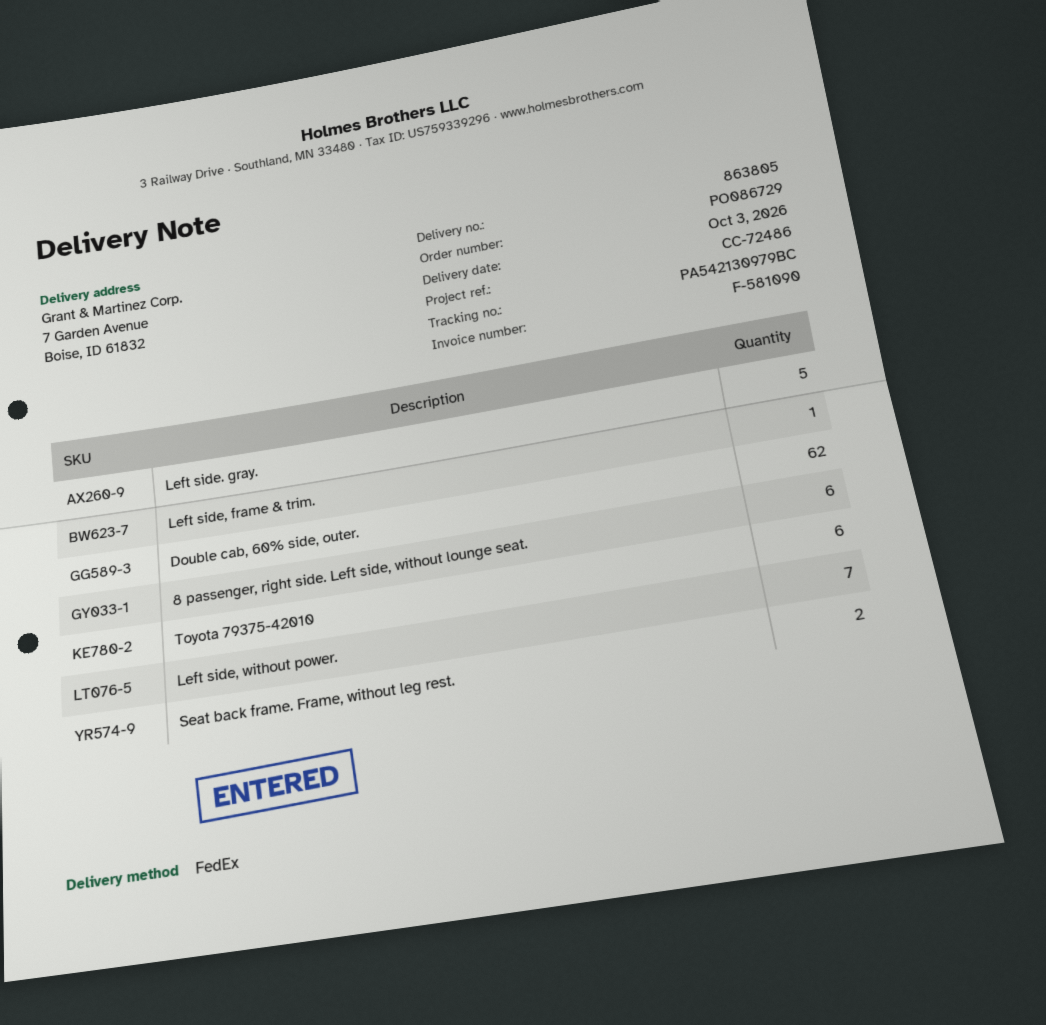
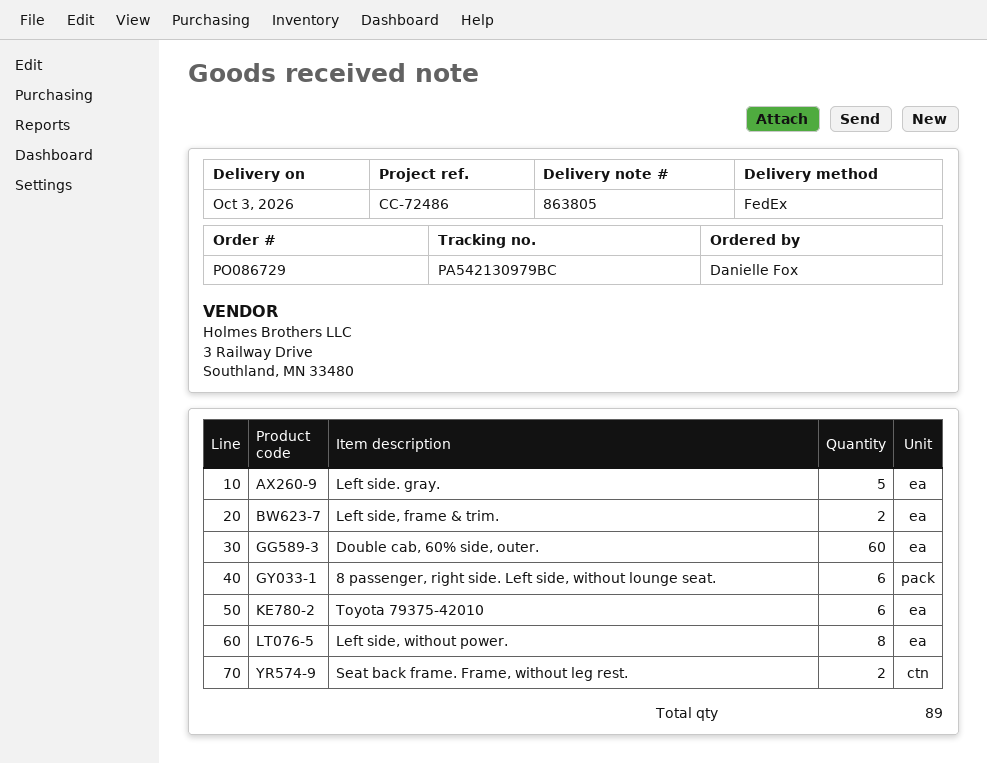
Left side, frame & trim.: 1 -> 2
Double cab, 60% side, outer.: 62 -> 60
Left side, without power.: 7 -> 8

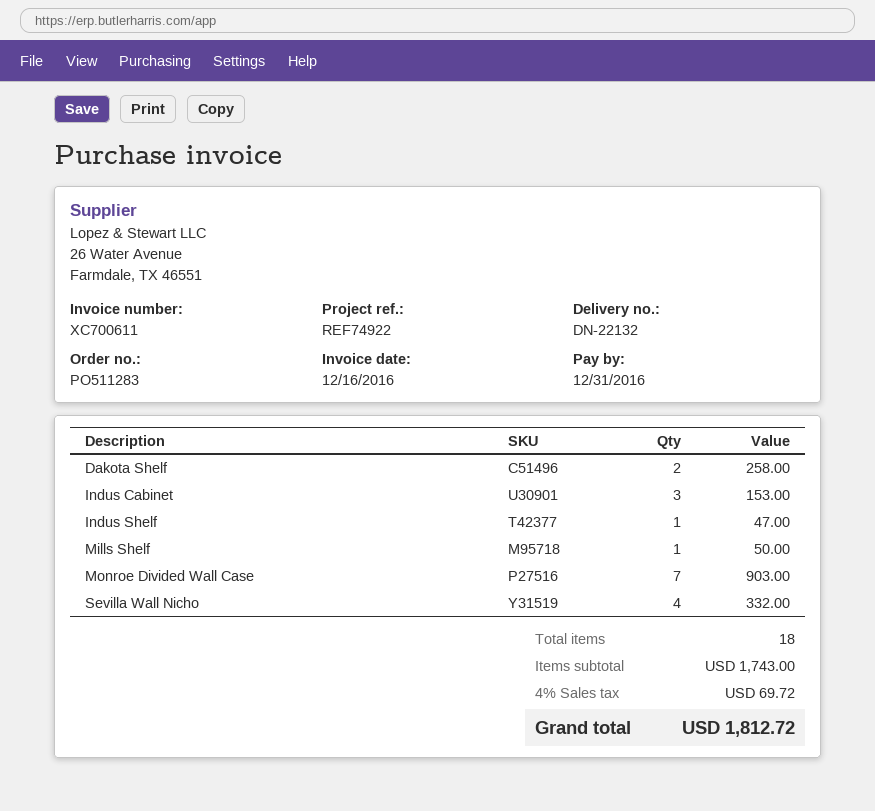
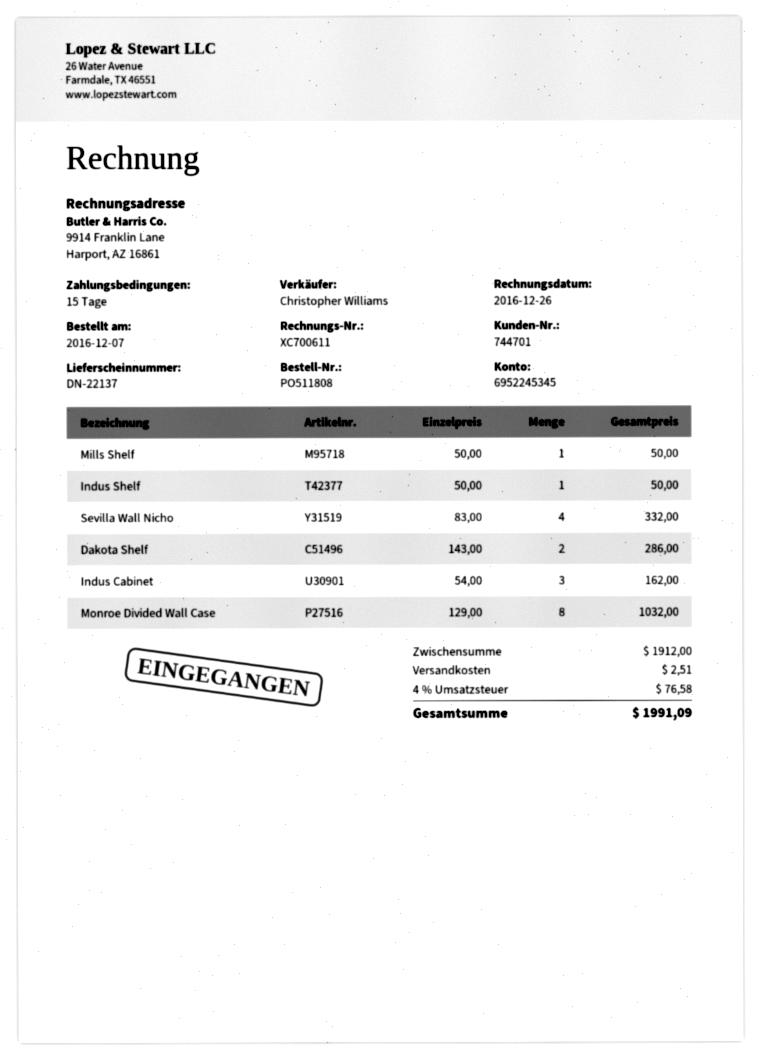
order number: PO511283 -> PO511808
delivery note number: DN-22132 -> DN-22137
invoice date: 2016-12-16 -> 2016-12-26
Dakota Shelf: 2 for 258.00 -> 2 for 286.00
Indus Cabinet: 3 for 153.00 -> 3 for 162.00
Indus Shelf: 1 for 47.00 -> 1 for 50.00
Monroe Divided Wall Case: 7 for 903.00 -> 8 for 1032.00
subtotal: 1743.00 -> 1912.00
shipping: none -> 2.51
tax: 4% = 69.72 -> 4% = 76.58
total: 1812.72 -> 1991.09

TASK DESCRIPTION: An exact copy is needed of the lines from the start of the listing through the line with "Dakota Shelf: 2 for 258.00 -> 2 for 286.00", both end lines included and pictures excluded.

REPLY TO THE TASK:
Left side, frame & trim.: 1 -> 2
Double cab, 60% side, outer.: 62 -> 60
Left side, without power.: 7 -> 8

order number: PO511283 -> PO511808
delivery note number: DN-22132 -> DN-22137
invoice date: 2016-12-16 -> 2016-12-26
Dakota Shelf: 2 for 258.00 -> 2 for 286.00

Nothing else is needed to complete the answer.